Provided information —

+++++

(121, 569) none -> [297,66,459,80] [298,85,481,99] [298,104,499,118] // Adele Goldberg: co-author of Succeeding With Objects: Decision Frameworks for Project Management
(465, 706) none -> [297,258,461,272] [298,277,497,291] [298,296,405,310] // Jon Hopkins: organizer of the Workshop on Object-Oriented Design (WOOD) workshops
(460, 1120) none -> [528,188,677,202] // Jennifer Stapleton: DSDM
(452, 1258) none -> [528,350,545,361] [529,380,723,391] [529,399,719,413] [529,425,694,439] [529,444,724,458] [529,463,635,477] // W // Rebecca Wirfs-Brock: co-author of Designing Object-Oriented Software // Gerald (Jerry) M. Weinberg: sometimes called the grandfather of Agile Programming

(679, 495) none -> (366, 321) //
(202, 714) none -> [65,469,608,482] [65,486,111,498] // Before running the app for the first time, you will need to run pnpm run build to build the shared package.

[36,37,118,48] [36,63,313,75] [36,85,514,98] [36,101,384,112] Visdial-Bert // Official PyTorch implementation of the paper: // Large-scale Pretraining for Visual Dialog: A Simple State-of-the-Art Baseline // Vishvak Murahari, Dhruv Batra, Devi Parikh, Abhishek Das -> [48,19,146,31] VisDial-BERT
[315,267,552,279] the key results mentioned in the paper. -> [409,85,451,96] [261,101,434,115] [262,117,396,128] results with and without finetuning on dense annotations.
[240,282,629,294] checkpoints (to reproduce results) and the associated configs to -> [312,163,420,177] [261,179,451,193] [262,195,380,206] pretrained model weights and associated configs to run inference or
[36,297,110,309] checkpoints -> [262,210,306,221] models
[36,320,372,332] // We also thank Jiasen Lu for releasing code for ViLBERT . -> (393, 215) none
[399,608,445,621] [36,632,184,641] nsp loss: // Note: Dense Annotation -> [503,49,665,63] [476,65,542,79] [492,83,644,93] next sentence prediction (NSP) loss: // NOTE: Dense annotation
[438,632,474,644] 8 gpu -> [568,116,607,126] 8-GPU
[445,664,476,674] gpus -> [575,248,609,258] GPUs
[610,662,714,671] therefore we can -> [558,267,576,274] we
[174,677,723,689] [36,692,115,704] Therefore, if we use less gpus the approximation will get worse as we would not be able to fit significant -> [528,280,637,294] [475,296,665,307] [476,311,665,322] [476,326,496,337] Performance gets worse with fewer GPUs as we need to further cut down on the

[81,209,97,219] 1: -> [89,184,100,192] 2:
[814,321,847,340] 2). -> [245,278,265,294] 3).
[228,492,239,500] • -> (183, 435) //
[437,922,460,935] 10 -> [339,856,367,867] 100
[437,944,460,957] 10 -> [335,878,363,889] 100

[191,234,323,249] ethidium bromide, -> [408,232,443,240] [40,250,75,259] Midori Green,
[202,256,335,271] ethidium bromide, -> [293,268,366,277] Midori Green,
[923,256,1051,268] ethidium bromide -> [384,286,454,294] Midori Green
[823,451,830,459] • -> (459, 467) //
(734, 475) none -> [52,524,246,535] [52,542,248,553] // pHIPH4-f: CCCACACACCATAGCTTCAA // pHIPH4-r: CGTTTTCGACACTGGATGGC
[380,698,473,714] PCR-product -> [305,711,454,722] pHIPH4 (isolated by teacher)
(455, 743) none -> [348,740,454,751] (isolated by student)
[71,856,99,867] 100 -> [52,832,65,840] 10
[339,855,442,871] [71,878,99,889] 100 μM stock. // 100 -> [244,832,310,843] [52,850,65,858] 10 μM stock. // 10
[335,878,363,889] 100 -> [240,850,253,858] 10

+++++

Exercise aim —
Each line from the one containing "[174,677,723,689] [36,692,115,704] Therefore, if" to the close of the records must appear in the output exactly, and no other line.

Answer box —
[174,677,723,689] [36,692,115,704] Therefore, if we use less gpus the approximation will get worse as we would not be able to fit significant -> [528,280,637,294] [475,296,665,307] [476,311,665,322] [476,326,496,337] Performance gets worse with fewer GPUs as we need to further cut down on the

[81,209,97,219] 1: -> [89,184,100,192] 2:
[814,321,847,340] 2). -> [245,278,265,294] 3).
[228,492,239,500] • -> (183, 435) //
[437,922,460,935] 10 -> [339,856,367,867] 100
[437,944,460,957] 10 -> [335,878,363,889] 100

[191,234,323,249] ethidium bromide, -> [408,232,443,240] [40,250,75,259] Midori Green,
[202,256,335,271] ethidium bromide, -> [293,268,366,277] Midori Green,
[923,256,1051,268] ethidium bromide -> [384,286,454,294] Midori Green
[823,451,830,459] • -> (459, 467) //
(734, 475) none -> [52,524,246,535] [52,542,248,553] // pHIPH4-f: CCCACACACCATAGCTTCAA // pHIPH4-r: CGTTTTCGACACTGGATGGC
[380,698,473,714] PCR-product -> [305,711,454,722] pHIPH4 (isolated by teacher)
(455, 743) none -> [348,740,454,751] (isolated by student)
[71,856,99,867] 100 -> [52,832,65,840] 10
[339,855,442,871] [71,878,99,889] 100 μM stock. // 100 -> [244,832,310,843] [52,850,65,858] 10 μM stock. // 10
[335,878,363,889] 100 -> [240,850,253,858] 10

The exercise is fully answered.